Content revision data

============================================================

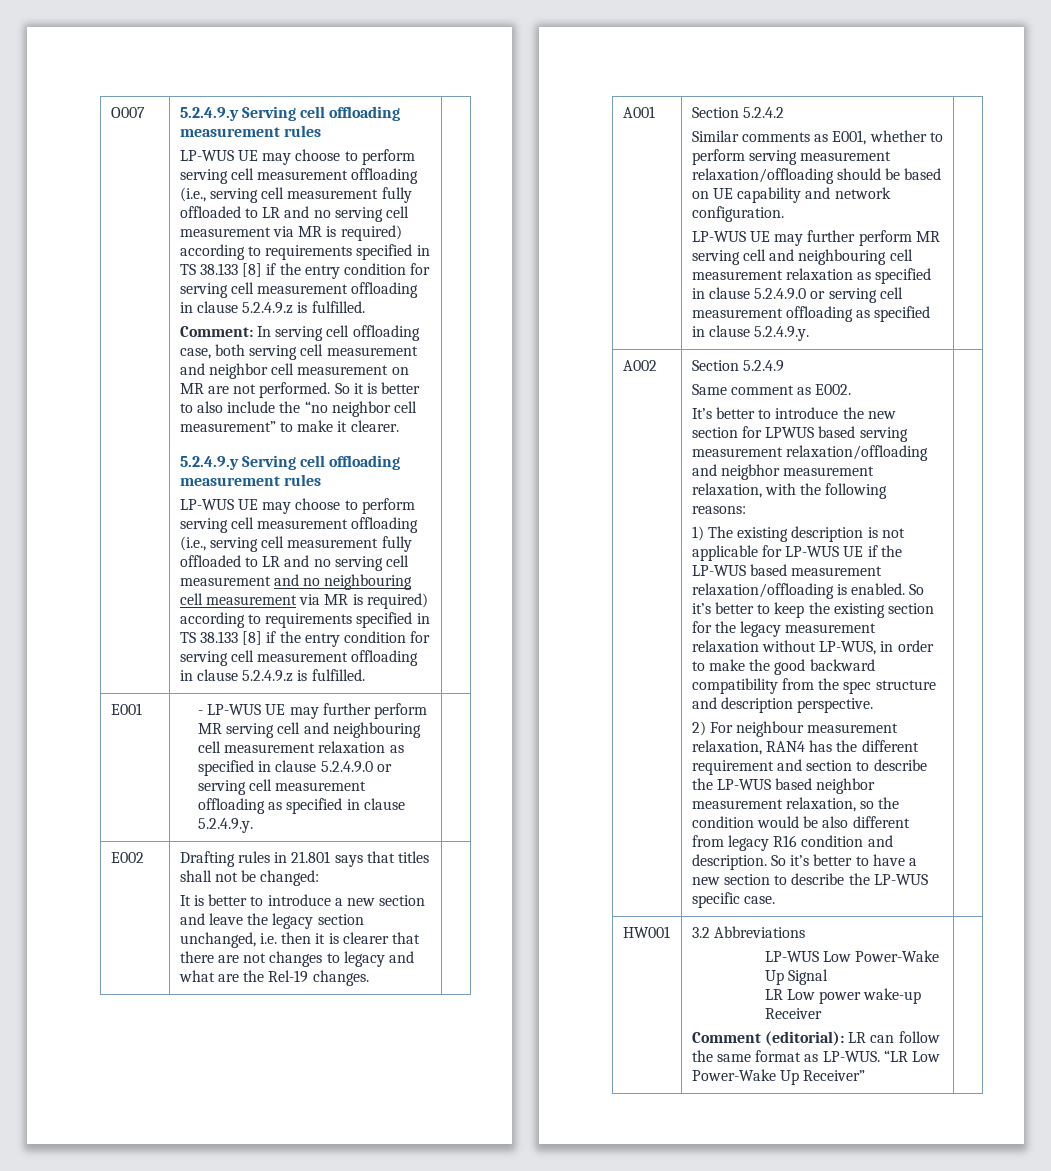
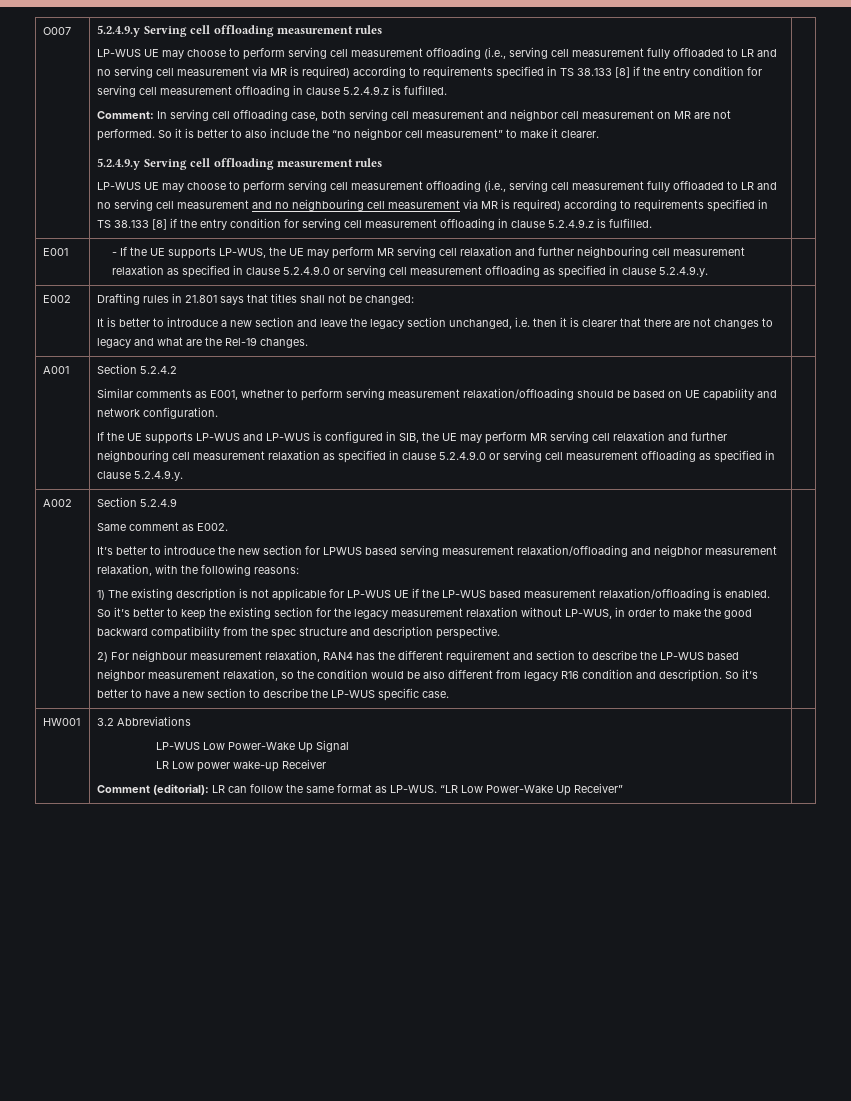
- E001 | - LP-WUS UE may further perform MR serving cell and neighbouring cell measurement relaxation as specified in clause 5.2.4.9.0 or serving cell measurement offloading as specified in clause 5.2.4.9.y. |
+ E001 | - If the UE supports LP-WUS, the UE may perform MR serving cell relaxation and further neighbouring cell measurement relaxation as specified in clause 5.2.4.9.0 or serving cell measurement offloading as specified in clause 5.2.4.9.y. |
  Similar comments as E001, whether to perform serving measurement relaxation/offloading should be based on UE capability and network configuration.
- LP-WUS UE may further perform MR serving cell and neighbouring cell measurement relaxation as specified in clause 5.2.4.9.0 or serving cell measurement offloading as specified in clause 5.2.4.9.y.
+ If the UE supports LP-WUS and LP-WUS is configured in SIB, the UE may perform MR serving cell relaxation and further neighbouring cell measurement relaxation as specified in clause 5.2.4.9.0 or serving cell measurement offloading as specified in clause 5.2.4.9.y.

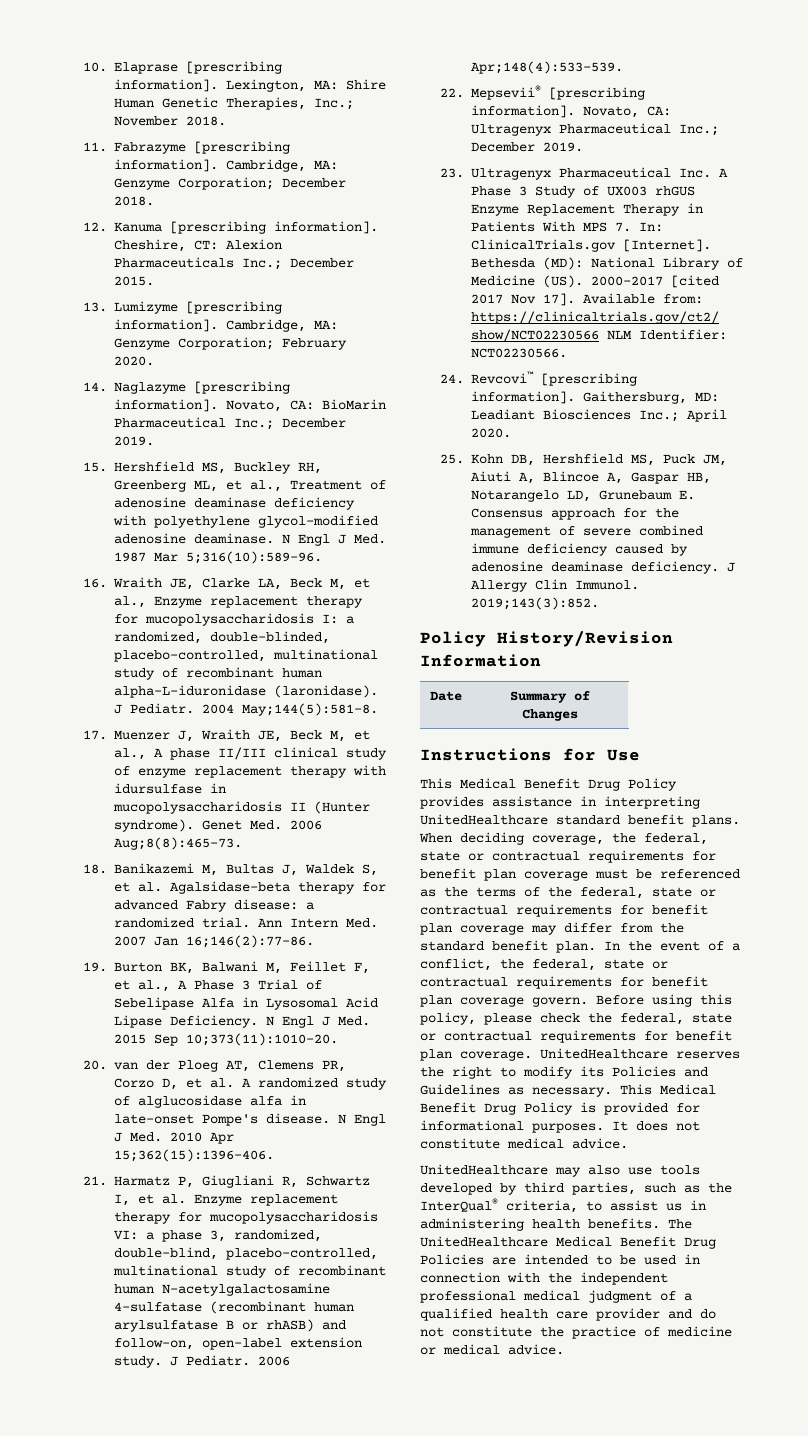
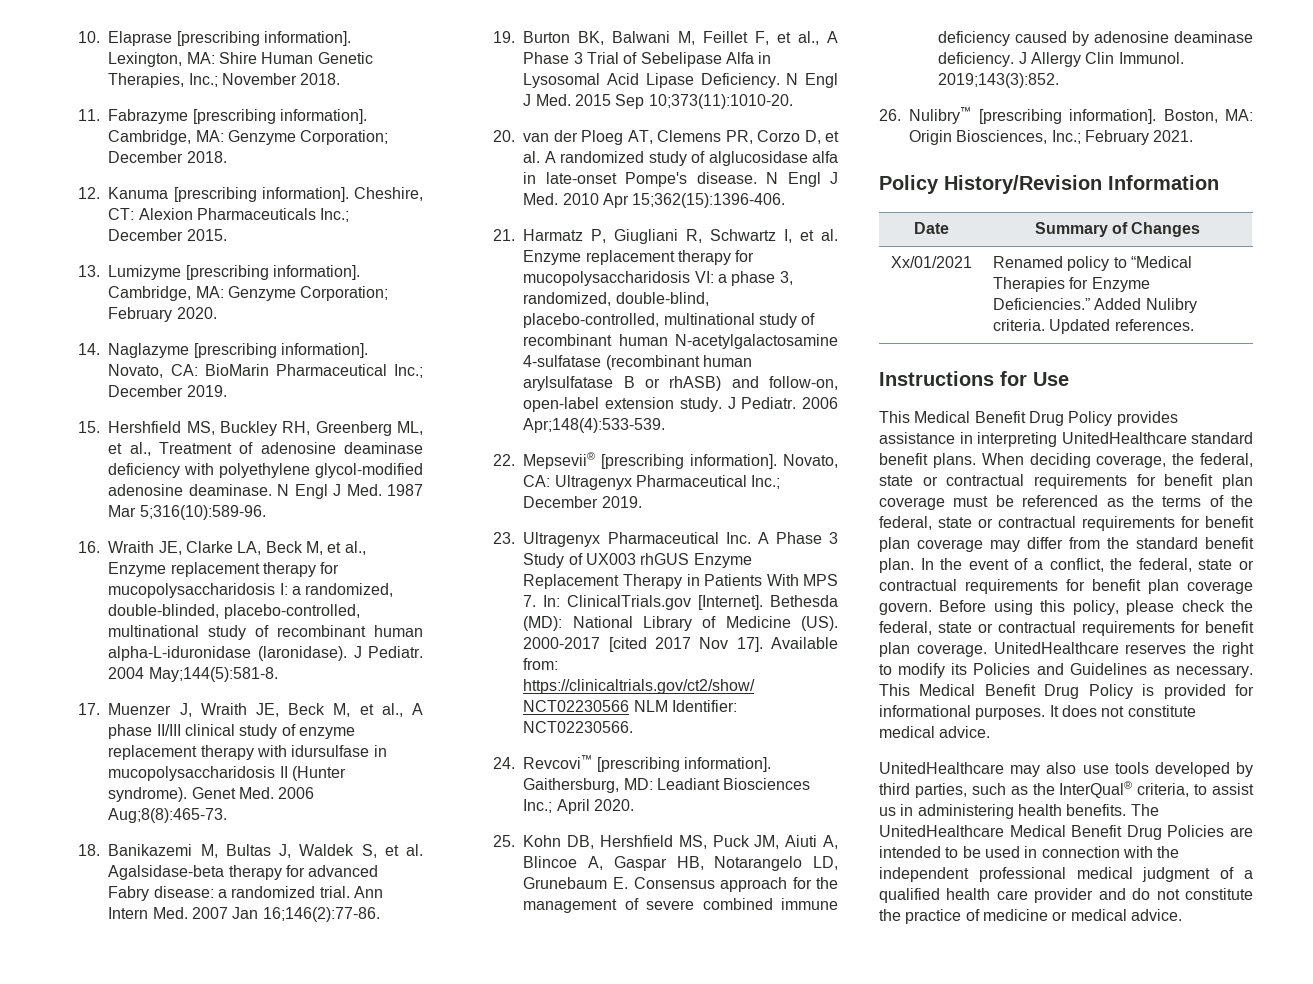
+ 26. Nulibry™ [prescribing information]. Boston, MA: Origin Biosciences, Inc.; February 2021.
+ Xx/01/2021 | Renamed policy to “Medical Therapies for Enzyme Deficiencies.” Added Nulibry criteria. Updated references.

============================================================

### WORK ORDER
Output the lines above between the one holding "supports LP-WUS, the" and the one holding "Similar comments as", inclusive, with nothing before or after them.

### EXERCISE RESULT
+ E001 | - If the UE supports LP-WUS, the UE may perform MR serving cell relaxation and further neighbouring cell measurement relaxation as specified in clause 5.2.4.9.0 or serving cell measurement offloading as specified in clause 5.2.4.9.y. |
  Similar comments as E001, whether to perform serving measurement relaxation/offloading should be based on UE capability and network configuration.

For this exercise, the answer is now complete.